**THE TASK**. For this exercise, please find the lines in the entries that include the word "observations" and copy them.

Segment Open

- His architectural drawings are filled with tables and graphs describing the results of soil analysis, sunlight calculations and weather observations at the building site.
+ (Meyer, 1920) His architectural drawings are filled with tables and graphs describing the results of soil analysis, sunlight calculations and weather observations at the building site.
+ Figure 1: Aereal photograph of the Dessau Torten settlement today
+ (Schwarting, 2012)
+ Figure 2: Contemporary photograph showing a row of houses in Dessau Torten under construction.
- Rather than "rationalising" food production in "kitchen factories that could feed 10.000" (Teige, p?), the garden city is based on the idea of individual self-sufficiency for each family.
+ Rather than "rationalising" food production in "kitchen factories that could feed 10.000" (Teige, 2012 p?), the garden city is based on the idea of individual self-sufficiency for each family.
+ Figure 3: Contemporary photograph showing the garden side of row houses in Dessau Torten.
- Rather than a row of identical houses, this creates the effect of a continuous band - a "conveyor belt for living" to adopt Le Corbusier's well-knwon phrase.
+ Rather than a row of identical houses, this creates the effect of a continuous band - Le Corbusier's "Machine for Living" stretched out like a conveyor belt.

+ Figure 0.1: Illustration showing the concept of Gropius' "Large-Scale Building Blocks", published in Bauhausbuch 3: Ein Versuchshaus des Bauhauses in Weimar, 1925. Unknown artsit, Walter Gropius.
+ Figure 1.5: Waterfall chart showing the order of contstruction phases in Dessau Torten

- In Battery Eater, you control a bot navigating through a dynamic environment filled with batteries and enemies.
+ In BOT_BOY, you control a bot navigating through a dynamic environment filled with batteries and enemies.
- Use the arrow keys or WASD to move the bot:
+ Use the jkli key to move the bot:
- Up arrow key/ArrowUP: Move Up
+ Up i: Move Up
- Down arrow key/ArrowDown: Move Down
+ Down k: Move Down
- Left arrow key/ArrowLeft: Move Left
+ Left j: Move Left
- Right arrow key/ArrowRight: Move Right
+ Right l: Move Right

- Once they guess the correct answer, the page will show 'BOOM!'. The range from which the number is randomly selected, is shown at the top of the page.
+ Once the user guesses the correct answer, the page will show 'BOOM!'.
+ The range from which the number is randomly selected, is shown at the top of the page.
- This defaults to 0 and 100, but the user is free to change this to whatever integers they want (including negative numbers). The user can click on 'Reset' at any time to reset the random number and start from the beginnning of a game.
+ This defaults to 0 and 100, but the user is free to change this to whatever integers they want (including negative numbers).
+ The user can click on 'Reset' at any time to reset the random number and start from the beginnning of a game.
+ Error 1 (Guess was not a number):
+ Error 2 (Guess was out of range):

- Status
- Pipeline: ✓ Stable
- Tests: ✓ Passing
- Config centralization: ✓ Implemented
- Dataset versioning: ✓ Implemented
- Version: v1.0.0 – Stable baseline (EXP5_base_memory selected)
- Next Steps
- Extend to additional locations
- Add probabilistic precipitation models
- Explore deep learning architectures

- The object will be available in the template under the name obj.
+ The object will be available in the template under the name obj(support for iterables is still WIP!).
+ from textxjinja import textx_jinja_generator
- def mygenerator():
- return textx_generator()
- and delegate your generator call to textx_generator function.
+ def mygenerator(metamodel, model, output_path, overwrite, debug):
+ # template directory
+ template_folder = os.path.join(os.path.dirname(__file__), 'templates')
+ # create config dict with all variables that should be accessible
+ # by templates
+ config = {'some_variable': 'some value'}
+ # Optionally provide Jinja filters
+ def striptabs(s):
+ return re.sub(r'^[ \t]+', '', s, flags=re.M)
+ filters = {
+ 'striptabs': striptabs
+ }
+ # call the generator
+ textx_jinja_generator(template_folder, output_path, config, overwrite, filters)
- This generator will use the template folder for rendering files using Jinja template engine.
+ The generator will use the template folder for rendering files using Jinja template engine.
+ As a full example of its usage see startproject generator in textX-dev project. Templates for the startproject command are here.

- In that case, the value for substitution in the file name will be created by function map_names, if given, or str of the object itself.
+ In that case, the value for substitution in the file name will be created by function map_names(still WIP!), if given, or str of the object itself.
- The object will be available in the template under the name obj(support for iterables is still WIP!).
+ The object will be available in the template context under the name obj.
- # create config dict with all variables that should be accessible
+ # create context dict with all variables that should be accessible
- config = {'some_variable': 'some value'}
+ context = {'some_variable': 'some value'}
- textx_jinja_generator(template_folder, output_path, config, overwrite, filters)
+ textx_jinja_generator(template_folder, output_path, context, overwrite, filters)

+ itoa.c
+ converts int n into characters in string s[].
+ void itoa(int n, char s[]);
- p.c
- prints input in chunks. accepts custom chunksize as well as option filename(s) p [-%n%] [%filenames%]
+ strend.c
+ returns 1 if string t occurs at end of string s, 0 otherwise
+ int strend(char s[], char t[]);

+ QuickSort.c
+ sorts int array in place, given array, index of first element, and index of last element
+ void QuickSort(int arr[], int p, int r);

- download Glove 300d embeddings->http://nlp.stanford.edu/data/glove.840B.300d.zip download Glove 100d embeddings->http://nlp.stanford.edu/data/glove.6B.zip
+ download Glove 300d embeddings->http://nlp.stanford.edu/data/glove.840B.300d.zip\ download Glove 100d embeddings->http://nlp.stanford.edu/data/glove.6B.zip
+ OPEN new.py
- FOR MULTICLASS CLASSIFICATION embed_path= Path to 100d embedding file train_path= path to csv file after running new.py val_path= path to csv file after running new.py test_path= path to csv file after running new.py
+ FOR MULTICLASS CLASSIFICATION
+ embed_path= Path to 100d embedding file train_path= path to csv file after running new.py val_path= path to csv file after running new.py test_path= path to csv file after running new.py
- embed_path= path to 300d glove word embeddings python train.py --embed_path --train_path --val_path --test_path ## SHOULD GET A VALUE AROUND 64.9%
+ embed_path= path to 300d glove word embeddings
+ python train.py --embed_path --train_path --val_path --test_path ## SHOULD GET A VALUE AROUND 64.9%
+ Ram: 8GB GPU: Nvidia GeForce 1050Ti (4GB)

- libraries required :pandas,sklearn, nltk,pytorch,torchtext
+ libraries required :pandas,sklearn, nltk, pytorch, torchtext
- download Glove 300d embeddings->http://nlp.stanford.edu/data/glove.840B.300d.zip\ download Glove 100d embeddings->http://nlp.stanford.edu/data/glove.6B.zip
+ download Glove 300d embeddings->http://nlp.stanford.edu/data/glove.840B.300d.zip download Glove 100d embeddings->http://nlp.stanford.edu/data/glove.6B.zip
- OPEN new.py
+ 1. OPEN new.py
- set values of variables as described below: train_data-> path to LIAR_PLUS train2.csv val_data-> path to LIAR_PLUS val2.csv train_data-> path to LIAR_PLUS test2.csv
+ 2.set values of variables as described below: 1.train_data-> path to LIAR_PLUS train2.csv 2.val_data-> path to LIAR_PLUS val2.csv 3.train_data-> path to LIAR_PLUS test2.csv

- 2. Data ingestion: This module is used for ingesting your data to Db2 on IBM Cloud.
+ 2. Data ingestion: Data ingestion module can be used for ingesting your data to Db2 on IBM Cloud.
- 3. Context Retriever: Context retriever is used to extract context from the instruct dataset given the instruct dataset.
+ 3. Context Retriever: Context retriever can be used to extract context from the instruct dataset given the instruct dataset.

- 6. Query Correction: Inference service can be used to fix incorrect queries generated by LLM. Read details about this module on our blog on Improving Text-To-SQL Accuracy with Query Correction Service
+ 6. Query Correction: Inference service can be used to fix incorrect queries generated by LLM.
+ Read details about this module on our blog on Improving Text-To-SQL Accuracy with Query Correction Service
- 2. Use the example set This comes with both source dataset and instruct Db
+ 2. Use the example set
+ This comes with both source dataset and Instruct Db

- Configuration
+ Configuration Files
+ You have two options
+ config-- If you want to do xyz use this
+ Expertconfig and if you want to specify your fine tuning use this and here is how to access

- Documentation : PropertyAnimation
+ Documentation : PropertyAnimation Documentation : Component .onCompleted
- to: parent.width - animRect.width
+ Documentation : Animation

Segment Closed

**FINAL ANSWER**.
- His architectural drawings are filled with tables and graphs describing the results of soil analysis, sunlight calculations and weather observations at the building site.
+ (Meyer, 1920) His architectural drawings are filled with tables and graphs describing the results of soil analysis, sunlight calculations and weather observations at the building site.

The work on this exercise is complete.